■ REQUIRED WORK ■
If a line in the data below holds the word "mouse", copy it.

Source data:
────────────────

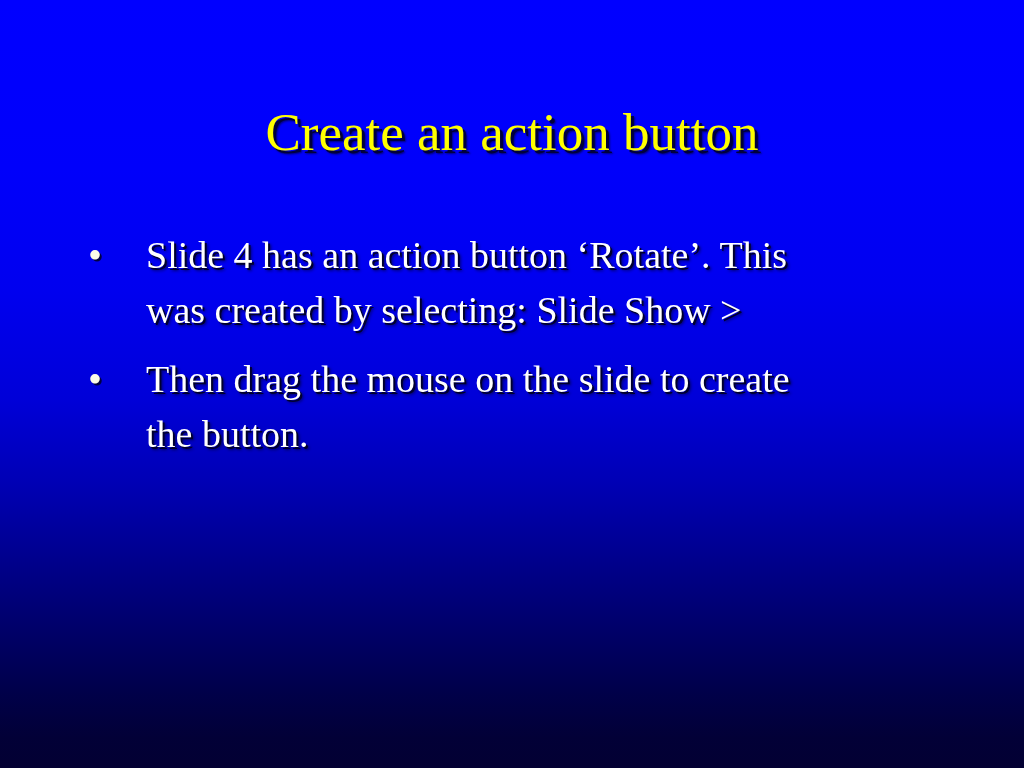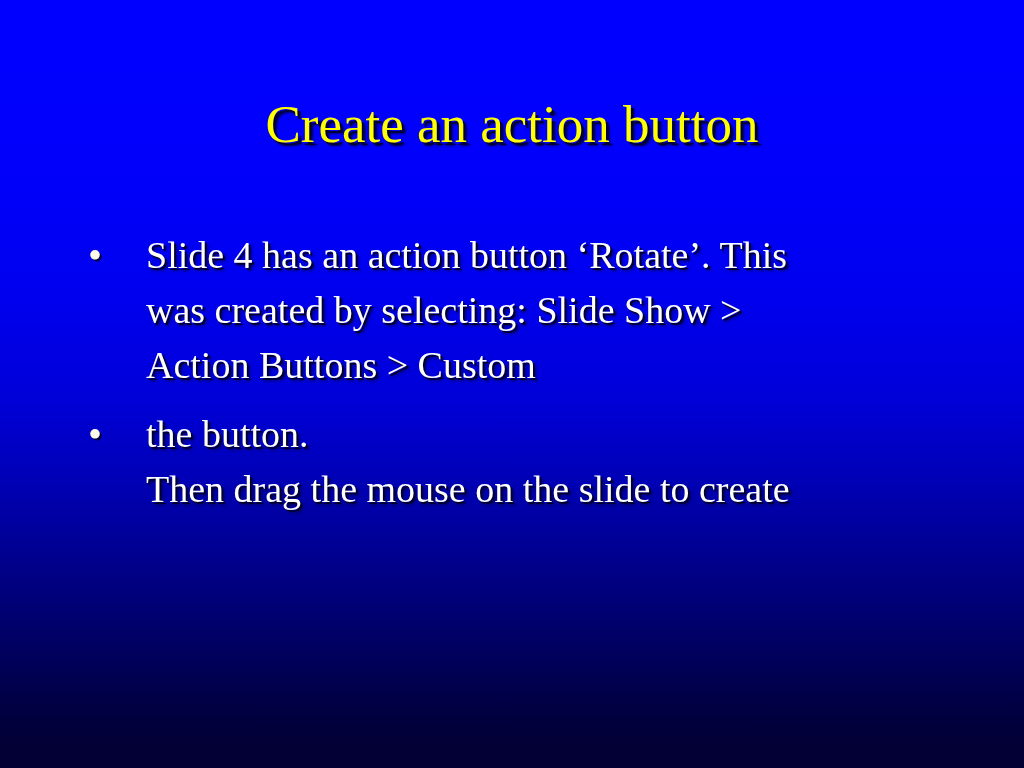--- a/index.html
+++ b/index.html
@@ -26,21 +26,21 @@
       #020037 96%,
       #030033 100%
     );
     font-family: "Liberation Serif", "DejaVu Serif", serif;
   }
 
   
   #title-block {
     position: absolute;
     left: 0;
-    top: 96px;
+    top: 104px;
     width: 1024px;
     text-align: center;
   }
   #slide-title {
     display: inline-block;
     color: #ffff00;
     font-size: 53px;
     line-height: 1.08;
     letter-spacing: 0px;
     white-space: nowrap;
@@ -99,26 +99,25 @@
     <div id="slide-title">Create an action button</div>
   </div>
 
   <div id="body-block">
 
     <div class="bullet-row">
       <div class="bullet-marker">•</div>
       <div class="bullet-text">
         <span class="ln">Slide 4 has an action button ‘Rotate’. This</span>
         <span class="ln">was created by selecting: Slide Show &gt;</span>
-        <span class="ln">Action Buttons &gt; Custom</span>
       </div>
     </div>
 
     <div class="bullet-row">
       <div class="bullet-marker">•</div>
       <div class="bullet-text">
+        <span class="ln">Then drag the mouse on the slide to create</span>
         <span class="ln">the button.</span>
-        <span class="ln">Then drag the mouse on the slide to create</span>
       </div>
     </div>
 
   </div>
 </div>
 
 </body></html>

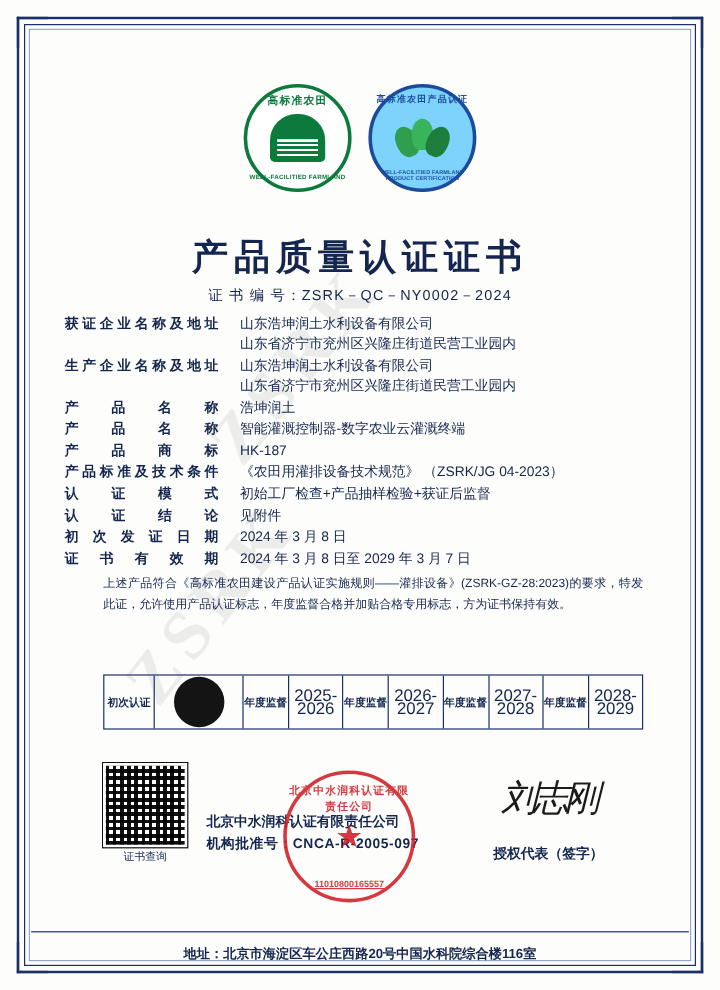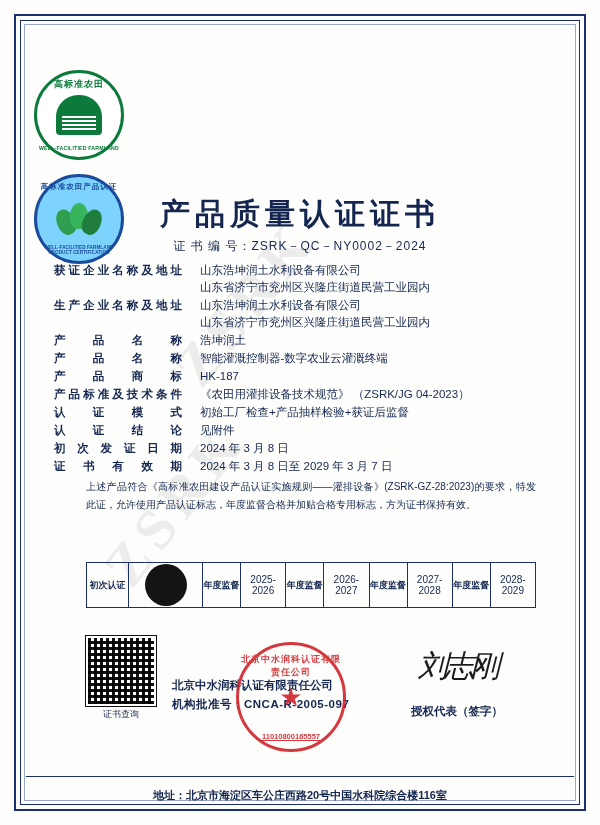--- a/index.html
+++ b/index.html
@@ -76,21 +76,20 @@
   .wm2 { left: 80px; top: 470px; }
 
   
   .logos {
     position: absolute;
     left: 0; right: 0;
     top: 36px;
     display: flex;
     justify-content: center;
     gap: 14px;
-    flex-direction: column;
   }
   .logo {
     width: 84px; height: 84px;
     border-radius: 50%;
     position: relative;
   }
   .logo-green {
     border: 3px solid #0b7a3b;
     background: #ffffff;
   }
@@ -251,21 +250,21 @@
     width: 42px; height: 42px;
     border-radius: 50%;
     background: #141414;
   }
   .surv-y-lbl {
     flex: 0 0 38px;
     font-weight: bold;
   }
   .surv-y-val {
     flex: 1;
-    font-size: 10px;
+    font-size: 14px;
   }
 
   
   .bottom-area {
     position: absolute;
     top: 602px;
     left: 52px;
     right: 30px;
     height: 100px;
   }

────────────────

■ REPLY TO THE EXERCISE ■
+        <span class="ln">Then drag the mouse on the slide to create</span>
-        <span class="ln">Then drag the mouse on the slide to create</span>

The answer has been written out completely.